2 The Court summarized the allegations in the Second Amended Complaint in its Order dismissing that Complaint (Doc. 18). On March 14, 2019, he was moved to a new cell pursuant to “Warden Orders” (Id. at p. 6). Price’s new cellmate was homosexual although Price did not know that at the

time (Id.). The new cellmate had a history of sexual assault. Many staff and inmates that Price talked to knew of his cellmate’s history. On March 24, 2019, Price was sexually assaulted by his cellmate (Id.). Price alleges that Brookhart is responsible in both her individual and official capacity because she is the supervisor who appoints employees to implement department policies (Id. at p. 9). According to Price, her policy is also in violation of a settlement

agreement in Rasho v. Walker, Case No. 07-cv-1298-MMM (C.D. Ill) (“Rasho”) (pertaining to mental health treatment for inmates in IDOC custody who are “seriously mentally ill”). Price indicates that the difference between he and his cellmate, including physical ability, backgrounds, sexual preferences, racial, and mental differences should have prohibited Price’s placement with the cellmate who sexually assaulted him (Id. at pp. 9-10). Both staff

and inmates that Price spoke with knew of his cellmate’s sexual preference and past sexual conduct (Id. at p. 10). Both Brookhart and Taylor denied Price’s grievances and he believes that Brookhart sought to sidestep the issues in her grievance response (Id.). Discussion

The Court first notes that Gladyse Taylor is not listed as a defendant in the caption of Price’s Third Amended Complaint (Doc. 20). The Court will not treat parties not in the case caption as defendants. See Myles v. United States, 416 F.3d 551, 551 (7th Cir. 2005). Thus, the Court does not consider Taylor to be a proper defendant at this time. As previously stated by the Court in reviewing Price’s Second Amended Complaint, prison officials “have a duty to protect inmates from violent assaults by other

inmates. They incur liability for the breach of that duty when they were aware of a substantial risk of serious injury to [an inmate] but nevertheless failed to take appropriate steps to protect him from a known danger.” Rice ex rel. Rice v. Corr. Med. Servs., 675 F.3d 650, 669 (7th Cir. 2012) (quotations omitted). Here, to invoke individual liability, Price must allege Brookhart promulgated an unconstitutional policy with notice that it would pose “a substantial risk of serious harm” to Price. Butera v. Cottey, 285 F.3d 601, 605 (7th

Cir. 2002). A policy of random cellmate assignments is not in and of itself deliberate indifference in violation of the Constitution. See Ramos v.
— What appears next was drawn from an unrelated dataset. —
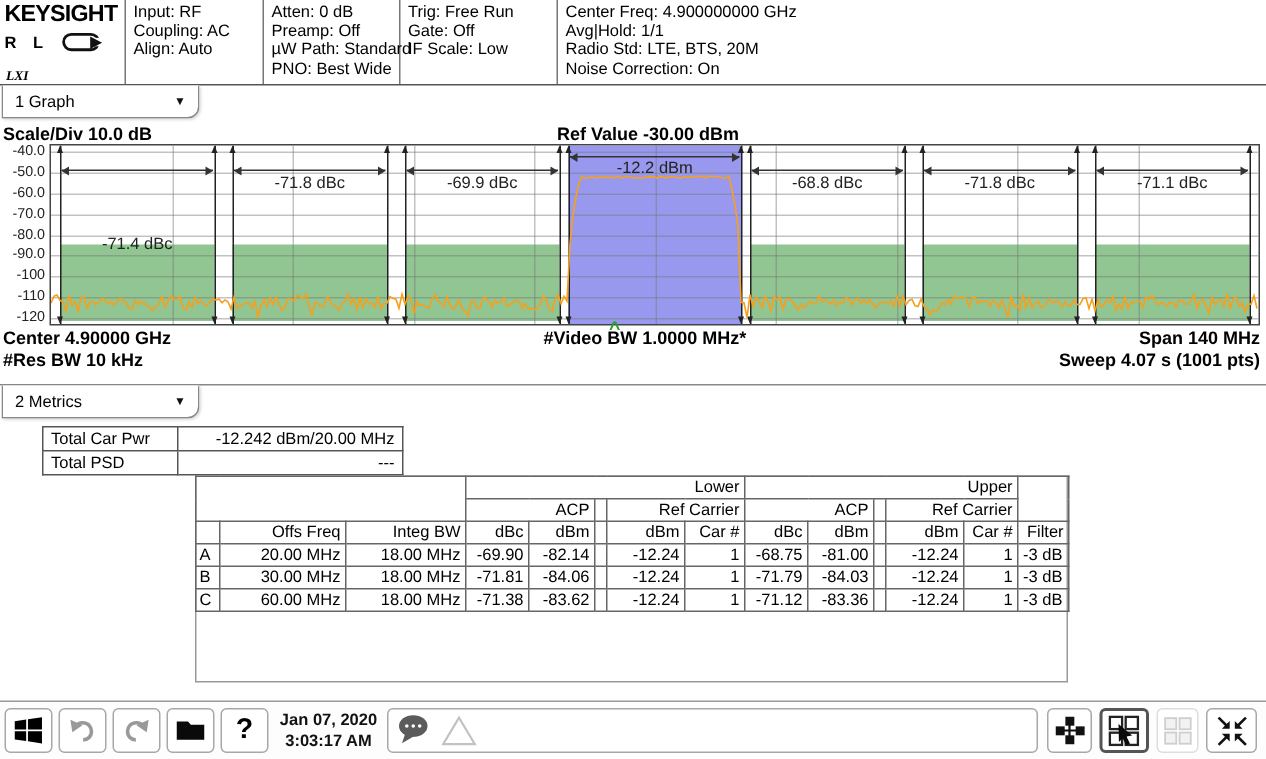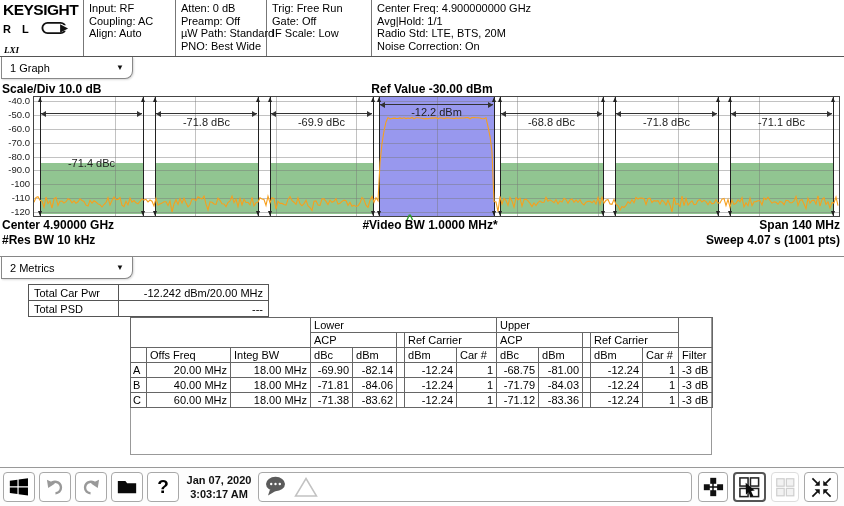"Lower" .acp th { text-align: left -> right }
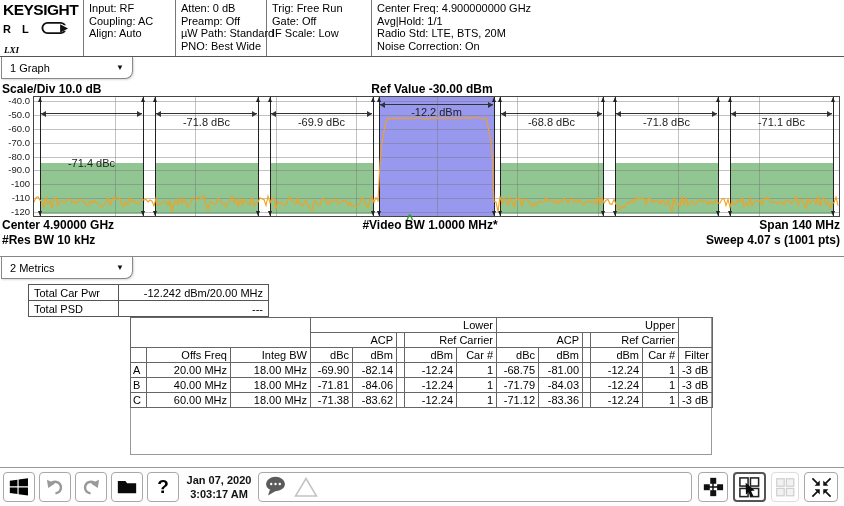"40.00 MHz" td.num { text: 40.00 -> 30.00 }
Hamblin, 840 F.3d 442 (7th Cir. 2016). But, as the Seventh Circuit has explained, if an official places “a prisoner in a cell that has a cobra, but they do not know that there is a cobra there (or even that there is a high probability that there is a cobra there), they are not guilty of deliberate indifference

even if they should have known about the risk, that is, even if they were negligent – even grossly negligent or even reckless in the tort sense – in failing to know.” Billman v. Indiana Dep't of Corr., 56 F.3d 785, 788 (7th Cir. 1995). Price again fails to state a claim. He again fails to allege that Brookhart was personally involved in the selection of his cellmate. Nor does he plead any facts to suggest

that Brookhart’s alleged order pertained to known sexual predators or that she had notice the order posed a substantial risk of sexual assault for Price or any inmate. Although he alleges that other inmates and staff that he talked to had knowledge of his attacker’s past and preferences, he does not allege that Brookhart was aware. He only alleges that she is responsible because she supervised employees who implemented the policy and were aware of his past. But Brookhart cannot be held liable on this basis because respondeat

superior, or supervisory, liability is not recognized under Section 1983. Sanville v. McCaughtry, 266 F.3d 724, 740 (7th Cir.